Internet-Drafts are working documents of the Internet Engineering
Task Force (IETF). Note that other groups may also distribute
working documents as Internet-Drafts. The list of current Internet-
Drafts is at https://datatracker.ietf.org/drafts/current/.
Internet-Drafts are draft documents valid for a maximum of six months
and may be updated, replaced, or obsoleted by other documents at any
time. It is inappropriate to use Internet-Drafts as reference
material or to cite them other than as "work in progress."
This Internet-Draft will expire on September 29, 2019.
Copyright Notice
Copyright (c) 2019 IETF Trust and the persons identified as the
document authors. All rights reserved.
This document is subject to BCP 78 and the IETF Trust's Legal
Provisions Relating to IETF Documents
(https://trustee.ietf.org/license-info) in effect on the date of
publication of this document. Please review these documents
carefully, as they describe your rights and restrictions with respect
Banghart Expires September 29, 2019 [Page 1]
Internet-Draft ROLIE Vuln March 2019
to this document. Code Components extracted from this document must
include Simplified BSD License text as described in Section 4.e of
the Trust Legal Provisions and are provided without warranty as
described in the Simplified BSD License.
Table of Contents
1. Introduction . . . . . . . . . . . . . . . . . . . . . . . . 2
2. Terminology . . . . . . . . . . . . . . . . . . . . . . . . . 2
3. The "vulnerability" information type . . . . . . . . . . . . 3
4. Data Format Requirements . . . . . . . . . . . . . . . . . . 3
4.1. CVE Format . . . . . . . . . . . . . . . . . . . . . . . 4
4.1.1. Description . . . . . . . . . . . . . . . . . . . . . 4
4.1.2. Requirements . . . . . . . . . . . . . . . . . . . . 4
4.2. VDO Format . . . . . . . . . . . . . . . . . . . . . . . 5
4.2.1. Description . . . . . . . . . . . . . . . . . . . . . 5
4.2.2. Usage . . . . . . . . . . . . . . . . . . . . . . . . 5
5. Use of the atom:link element . . . . . . . . . . . . . . . . 5
5.1. Link relations for the 'vulnerability'
information-type . . . . . . . . . . . . . . . . . . . . 6
6. IANA Considerations . . . . . . . . . . . . . . . . . . . . . 6
6.1. information-type registrations . . . . . . . . . . . . . 6
6.1.1. vulnerability information-type . . . . . . . . . . . 6
6.2. rolie:property name registrations . . . . . . . . . . . . 6
7. Security Considerations . . . . . . . . . . . . . . . . . . . 6
8. Normative References . . . . . . . . . . . . . . . . . . . . 7
Author's Address . . . . . . . . . . . . . . . . . . . . . . . . 8
1. Introduction
Vulnerability data is used in a wide variety of security use cases.
Researchers, CSIRTs, enterprises, software vendors, and consumers all
have a need to communicate about computer vulnerabilities. Today, a
number of formats are used to describe these vulnerabilities, some of
them are standardized, some of them are proprietary, and some of them
are as rudimentary as a vaguely descriptive email message.
This extension does not attempt to solve the vulnerability data
format issue, this work is being done across standards groups and
industry consortiums. Instead, this extension serves to address the
problem of sharing these data formats to downstream consumers in a
automated and efficient fashion.
2. Terminology
The key words "MUST," "MUST NOT," "REQUIRED," "SHALL," "SHALL NOT,"
"SHOULD," "SHOULD NOT," "RECOMMENDED," "MAY," and "OPTIONAL" in this
document are to be interpreted as described in [RFC2119].
Banghart Expires September 29, 2019 [Page 2]
Internet-Draft ROLIE Vuln March 2019
3. The "vulnerability" information type
When an "atom:category" element has a "scheme" attribute equal to
"urn:ietf:params:rolie:category:information-type", the "term"

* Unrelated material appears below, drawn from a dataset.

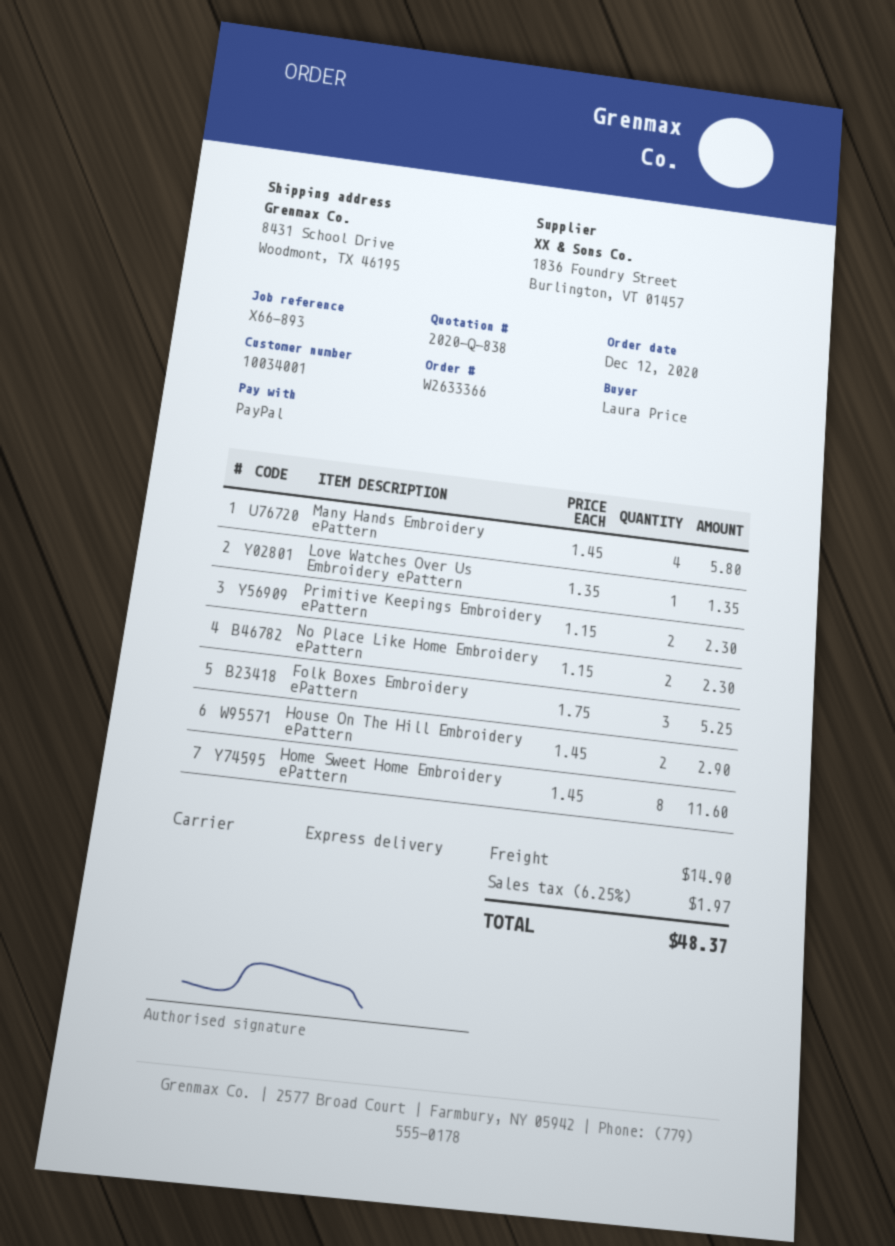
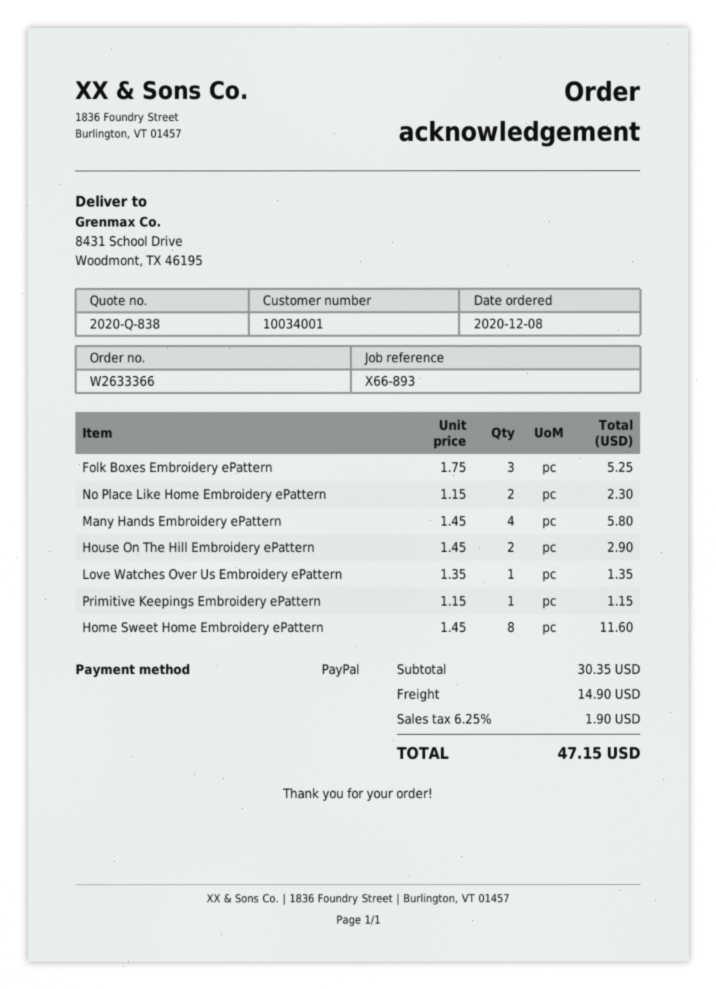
order date: 2020-12-12 -> 2020-12-08
Primitive Keepings Embroidery ePattern: 2 x 1.15 = 2.30 -> 1 x 1.15 = 1.15
tax: 6.25% = 1.97 -> 6.25% = 1.90
total: 48.37 -> 47.15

attribute defines the information type of the associated resource. A
new valid value for this attribute: "vulnerability", is described in
this section, and registered in Section 6.1.1. When this value is
used, the resource in question is considered to have an information-
type of "vulnerability" as per [RFC8322] Section 7.1.2.
The "vulnerability" information-type represents any information
describing or pertaining to a computer security vulnerability. This
document uses the definition of vulnerability provided by [RFC4949].
Provided below is a non-exhaustive list of information that may be
considered to be of a vulnerability information type.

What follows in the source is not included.